Não necessariamente. A MP criou um sistema de contribuição complementar para esses trabalhadores. Se a soma das remunerações do mês for menor que o mínimo ( R$ 937), o empregado terá de fazer um recolhimento extra, de 8% sobre essa diferença. Se o total recebido foi R$ 800, por exemplo, o trabalhador terá que recolher ao INSS 8% sobre os R$ 137 restantes. Se não contribuir, o mês trabalhado não contará para cálculo da aposentadoria nem para a carência de acesso aos benefícios. Para receber o auxílio- doença, são necessárias pelo menos 12 contribuições.

 

– Como fazer essa contribuição complementar?

Não está claro. Hoje, o sistema da Receita Federal não permite a emissão de uma guia adequada para esse recolhimento, e o governo não informou que ajustes serão feitos.

 

– O trabalhador intermitente tem acesso ao seguro- desemprego?

– Se for demitido sem justa causa, sim, como os outros trabalhadores.
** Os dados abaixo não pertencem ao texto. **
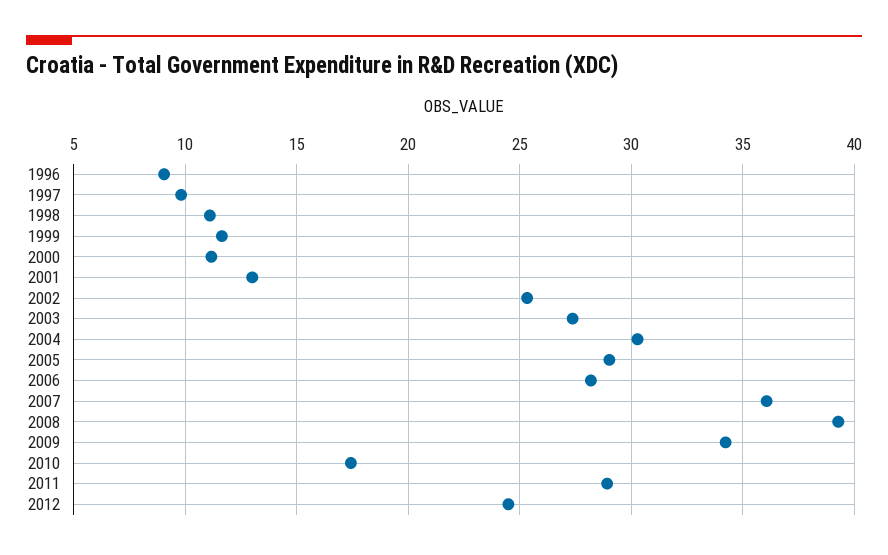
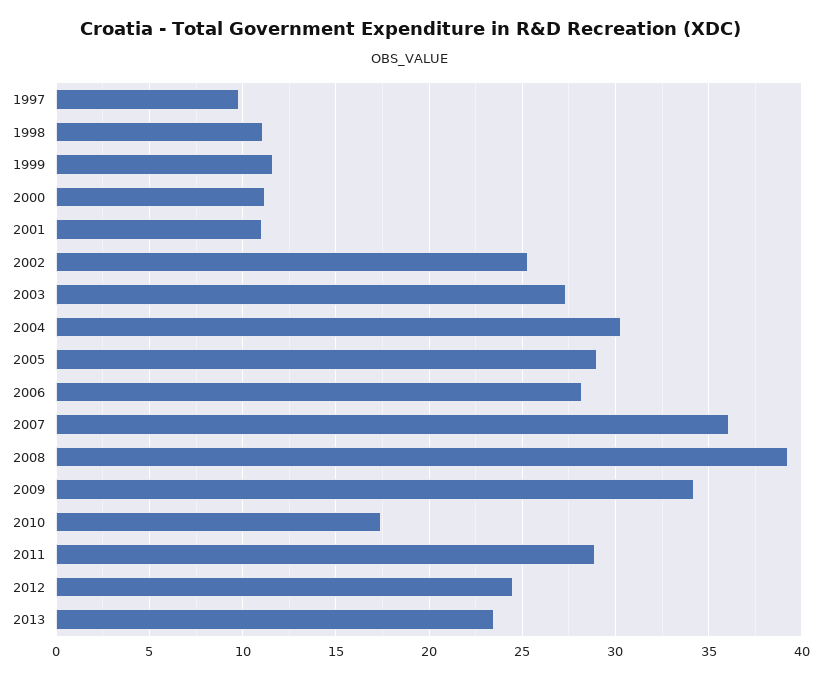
1996: 9 -> none
2001: 13 -> 11
2013: none -> 23.5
Mas a MP prevê que, se o empregado não for convocado durante um ano, o contrato é extinto. Nesse caso, o trabalhador não terá direito ao seguro- desemprego. Além disso, só terá acesso à metade do aviso prévio e receberá indenização de 20% sobre o saldo do FGTS, em vez dos 40% em caso de demissão. Em caso de extinção de contrato, o empregado também poderá movimentar até 80% do dinheiro depositado no Fundo.

 

– O trabalhador intermitente pode parcelar as férias?

Pela MP, sim. Essa possibilidade não estava prevista no texto original da reforma trabalhista. A nova redação permite o parcelamento das férias em três períodos, desde que haja acordo entre as partes.

 

– O que é o período de quarentena?

O empregado em jornada convencional não pode ser demitido e recontratado como intermitente. É preciso esperar ao menos 18 meses. Essa regra só vale, porém, até 31 de dezembro de 2020. Depois disso, acaba a quarentena.